Pokemon¶
This example uses the 'pokemon' and 'combats' datasets to predict the winner of a 1-on-1 Pokemon battle. You can download the Jupyter Notebook of the study here and two datasets:
- Name: The name of the Pokemon
- Generation: Pokemon's generation
- Legendary: True if the Pokemon is legendary
- HP: Number of hit points
- Attack: Attack stat
- Sp_Atk: Special attack stat
- Defense: Defense stat
- Sp_Def: Special defense stat
- Speed: Speed stat
- Type_1: Pokemon's first type
- Type_2: Pokemon's second type
- First_pokemon: Pokemon of trainer 1
- Second_pokemon: Pokemon of trainer 2
- Winner: Winner of the battle
We will follow the data science cycle (Data Exploration - Data Preparation - Data Modeling - Model Evaluation - Model Deployment) to solve this problem.
Initialization¶
This example uses the following version of VerticaPy:
import verticapy as vp
vp.__version__
Connect to Vertica. This example uses an existing connection called "VerticaDSN." For details on how to create a connection, use see the connection tutorial.
vp.connect("VerticaDSN")
Let's ingest the datasets.
import verticapy.stats as st
vp.drop('combats')
combats = vp.read_csv('data/combats.csv')
combats.head(5)
vp.drop('pokemon')
pokemon = vp.read_csv('data/pokemon.csv')
pokemon.head(5)
Data Exploration and Preparation¶
The table 'combats' will be joined to the table 'pokemon' to predict the winner.

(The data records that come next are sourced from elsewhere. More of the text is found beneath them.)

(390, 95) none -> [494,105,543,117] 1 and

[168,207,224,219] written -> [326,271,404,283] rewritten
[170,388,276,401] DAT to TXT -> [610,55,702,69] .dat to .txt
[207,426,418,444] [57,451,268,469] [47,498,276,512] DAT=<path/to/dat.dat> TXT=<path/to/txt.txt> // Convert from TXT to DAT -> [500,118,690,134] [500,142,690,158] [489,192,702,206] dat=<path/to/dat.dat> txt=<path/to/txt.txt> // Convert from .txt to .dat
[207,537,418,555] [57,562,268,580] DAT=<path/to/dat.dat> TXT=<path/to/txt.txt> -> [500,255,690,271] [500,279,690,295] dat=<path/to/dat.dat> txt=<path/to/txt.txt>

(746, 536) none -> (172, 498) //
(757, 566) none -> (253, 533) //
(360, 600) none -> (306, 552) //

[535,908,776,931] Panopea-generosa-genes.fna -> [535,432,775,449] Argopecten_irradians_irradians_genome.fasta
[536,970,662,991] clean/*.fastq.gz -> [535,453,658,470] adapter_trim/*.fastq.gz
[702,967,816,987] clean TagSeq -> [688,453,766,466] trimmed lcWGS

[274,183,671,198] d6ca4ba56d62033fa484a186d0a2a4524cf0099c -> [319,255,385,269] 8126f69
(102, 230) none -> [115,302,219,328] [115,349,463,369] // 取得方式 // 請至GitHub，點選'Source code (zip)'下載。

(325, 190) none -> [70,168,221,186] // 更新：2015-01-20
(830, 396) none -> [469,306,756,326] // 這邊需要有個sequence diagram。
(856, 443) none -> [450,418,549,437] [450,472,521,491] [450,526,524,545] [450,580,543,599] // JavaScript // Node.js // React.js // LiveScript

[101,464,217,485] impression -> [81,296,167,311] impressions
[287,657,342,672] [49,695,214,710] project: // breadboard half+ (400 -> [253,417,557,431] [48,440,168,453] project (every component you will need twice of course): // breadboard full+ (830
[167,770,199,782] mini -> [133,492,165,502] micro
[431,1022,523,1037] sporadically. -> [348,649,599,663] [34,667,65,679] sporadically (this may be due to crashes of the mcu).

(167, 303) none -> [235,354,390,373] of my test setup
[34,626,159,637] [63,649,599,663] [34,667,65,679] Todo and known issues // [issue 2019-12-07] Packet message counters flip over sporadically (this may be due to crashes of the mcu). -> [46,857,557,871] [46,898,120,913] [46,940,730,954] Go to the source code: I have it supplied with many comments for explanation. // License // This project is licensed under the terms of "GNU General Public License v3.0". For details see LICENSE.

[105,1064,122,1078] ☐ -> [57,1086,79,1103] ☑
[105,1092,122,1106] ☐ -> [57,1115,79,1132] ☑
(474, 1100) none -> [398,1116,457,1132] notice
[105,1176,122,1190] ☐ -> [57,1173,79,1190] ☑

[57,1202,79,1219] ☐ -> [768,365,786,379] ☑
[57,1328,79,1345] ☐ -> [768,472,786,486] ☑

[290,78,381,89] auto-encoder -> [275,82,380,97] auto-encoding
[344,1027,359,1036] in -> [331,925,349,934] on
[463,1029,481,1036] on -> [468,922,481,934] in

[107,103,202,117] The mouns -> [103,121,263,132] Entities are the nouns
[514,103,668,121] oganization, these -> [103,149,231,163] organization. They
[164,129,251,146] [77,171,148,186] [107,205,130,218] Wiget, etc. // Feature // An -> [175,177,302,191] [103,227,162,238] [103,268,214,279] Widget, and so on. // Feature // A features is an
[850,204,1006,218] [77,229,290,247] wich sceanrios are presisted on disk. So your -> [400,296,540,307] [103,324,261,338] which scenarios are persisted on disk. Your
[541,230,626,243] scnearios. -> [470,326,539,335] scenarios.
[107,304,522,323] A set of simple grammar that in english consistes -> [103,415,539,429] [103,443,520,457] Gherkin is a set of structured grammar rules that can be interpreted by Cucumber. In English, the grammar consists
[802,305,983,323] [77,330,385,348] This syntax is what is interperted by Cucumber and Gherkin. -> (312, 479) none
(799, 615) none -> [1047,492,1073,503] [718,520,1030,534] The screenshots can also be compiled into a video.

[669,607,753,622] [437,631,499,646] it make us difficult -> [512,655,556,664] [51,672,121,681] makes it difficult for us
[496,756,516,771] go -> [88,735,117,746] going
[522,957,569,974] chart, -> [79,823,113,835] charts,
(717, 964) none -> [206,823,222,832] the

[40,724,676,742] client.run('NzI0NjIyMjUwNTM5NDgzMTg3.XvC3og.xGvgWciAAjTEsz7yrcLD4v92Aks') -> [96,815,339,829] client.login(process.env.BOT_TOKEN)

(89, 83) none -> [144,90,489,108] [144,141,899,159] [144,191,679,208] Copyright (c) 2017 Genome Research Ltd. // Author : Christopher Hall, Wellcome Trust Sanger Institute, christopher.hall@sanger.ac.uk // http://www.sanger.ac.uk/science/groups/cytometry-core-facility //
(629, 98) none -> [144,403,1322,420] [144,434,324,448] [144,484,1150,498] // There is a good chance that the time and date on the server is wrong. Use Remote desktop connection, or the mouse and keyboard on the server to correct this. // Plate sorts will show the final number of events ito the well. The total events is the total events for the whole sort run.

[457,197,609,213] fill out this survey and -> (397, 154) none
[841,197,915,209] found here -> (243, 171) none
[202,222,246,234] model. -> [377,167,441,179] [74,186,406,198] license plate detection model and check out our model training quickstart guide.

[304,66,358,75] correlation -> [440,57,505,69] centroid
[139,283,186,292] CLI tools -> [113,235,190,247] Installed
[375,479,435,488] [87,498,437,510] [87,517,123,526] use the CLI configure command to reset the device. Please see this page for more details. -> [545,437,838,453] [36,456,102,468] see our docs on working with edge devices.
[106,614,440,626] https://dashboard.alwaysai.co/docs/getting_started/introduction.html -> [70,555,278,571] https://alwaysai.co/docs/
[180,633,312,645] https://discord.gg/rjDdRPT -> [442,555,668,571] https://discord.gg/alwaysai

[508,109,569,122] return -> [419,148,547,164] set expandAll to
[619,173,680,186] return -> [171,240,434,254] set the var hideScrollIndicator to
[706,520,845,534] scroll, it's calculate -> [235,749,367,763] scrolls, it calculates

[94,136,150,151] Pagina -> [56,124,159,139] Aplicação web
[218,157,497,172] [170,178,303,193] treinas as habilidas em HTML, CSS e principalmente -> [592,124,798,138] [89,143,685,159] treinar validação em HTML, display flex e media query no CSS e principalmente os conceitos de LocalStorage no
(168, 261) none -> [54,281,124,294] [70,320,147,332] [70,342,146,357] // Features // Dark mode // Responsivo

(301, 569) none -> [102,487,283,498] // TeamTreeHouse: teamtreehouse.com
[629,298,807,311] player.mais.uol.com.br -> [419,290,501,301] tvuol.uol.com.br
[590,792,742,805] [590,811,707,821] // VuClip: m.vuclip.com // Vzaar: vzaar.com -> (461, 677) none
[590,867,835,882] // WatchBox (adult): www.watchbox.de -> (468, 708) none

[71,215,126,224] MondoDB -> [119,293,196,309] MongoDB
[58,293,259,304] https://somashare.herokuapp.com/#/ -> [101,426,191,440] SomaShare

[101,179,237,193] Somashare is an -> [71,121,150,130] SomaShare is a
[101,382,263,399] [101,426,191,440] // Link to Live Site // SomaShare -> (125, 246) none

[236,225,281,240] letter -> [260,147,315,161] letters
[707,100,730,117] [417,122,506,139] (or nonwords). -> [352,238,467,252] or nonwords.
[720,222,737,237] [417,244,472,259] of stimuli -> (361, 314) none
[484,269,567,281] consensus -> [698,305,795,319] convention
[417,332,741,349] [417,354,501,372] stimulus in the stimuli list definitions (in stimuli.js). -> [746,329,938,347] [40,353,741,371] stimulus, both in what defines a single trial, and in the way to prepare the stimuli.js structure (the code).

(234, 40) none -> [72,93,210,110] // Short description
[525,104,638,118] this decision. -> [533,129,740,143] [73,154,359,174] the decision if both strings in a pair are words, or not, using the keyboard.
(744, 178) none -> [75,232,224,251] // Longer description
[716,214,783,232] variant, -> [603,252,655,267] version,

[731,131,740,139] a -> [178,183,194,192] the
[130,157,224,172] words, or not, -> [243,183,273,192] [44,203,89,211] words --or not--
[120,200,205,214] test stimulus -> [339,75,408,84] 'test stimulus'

The 'pokemon' table contains the information on each Pokemon. Let's describe this table.
pokemon.describe(method = "categorical", unique = True)
The pokemon's 'Name', 'Generation', and whether or not it's 'Legendary' will never influence the outcome of the battle, so we can drop these columns.
pokemon.drop(["Generation",
"Legendary",
"Name"])
The 'ID' will be the key to join the data. By joining the data, we will be able to create more relevant features.
fights = pokemon.join(combats,
on = {"ID": "First_Pokemon"},
how = "inner",
expr1 = ["Sp_Atk AS Sp_Atk_1",
"Speed AS Speed_1",
"Sp_Def AS Sp_Def_1",
"Defense AS Defense_1",
"Type_1 AS Type_1_1",
"Type_2 AS Type_2_1",
"HP AS HP_1",
"Attack AS Attack_1"],
expr2 = ["First_Pokemon",
"Second_Pokemon",
"Winner"]).join(pokemon,
on = {"Second_Pokemon": "ID"},
how = "inner",
expr2 = ["Sp_Atk AS Sp_Atk_2",
"Speed AS Speed_2",
"Sp_Def AS Sp_Def_2",
"Defense AS Defense_2",
"Type_1 AS Type_1_2",
"Type_2 AS Type_2_2",
"HP AS HP_2",
"Attack AS Attack_2"],
expr1 = ["Sp_Atk_1",
"Speed_1",
"Sp_Def_1",
"Defense_1",
"Type_1_1",
"Type_2_1",
"HP_1",
"Attack_1",
"Winner",
"Second_pokemon"])
Features engineering is the key. Here, we can create features that describe the stat differences between the first and second Pokemon. We can also change 'winner' to a binary value: 1 if the first pokemon won and 0 otherwise.
fights["Sp_Atk_diff"] = fights["Sp_Atk_1"] - fights["Sp_Atk_2"]
fights["Speed_diff"] = fights["Speed_1"] - fights["Speed_2"]
fights["Sp_Def_diff"] = fights["Sp_Def_1"] - fights["Sp_Def_2"]
fights["Defense_diff"] = fights["Defense_1"] - fights["Defense_2"]
fights["HP_diff"] = fights["HP_1"] - fights["HP_2"]
fights["Attack_diff"] = fights["Attack_1"] - fights["Attack_2"]
fights["Winner"] = st.case_when(fights["Winner"] == fights["Second_pokemon"], 0, 1)
fights = fights[["Sp_Atk_diff", "Speed_diff", "Sp_Def_diff",
"Defense_diff", "HP_diff", "Attack_diff",
"Type_1_1", "Type_1_2", "Type_2_1", "Type_2_2",
"Winner"]]
display(fights)
Missing values can not be handled by most machine learning models. Let's see which features we should impute.
fights.count()
In terms of missing values, our only concern is the Pokemon's second type (Type_2_1 and Type_2_2). Since some Pokemon only have one type, these features are MNAR (missing values not at random). We can impute the missing values by creating another category.
fights["Type_2_1"].fillna("No")
fights["Type_2_2"].fillna("No")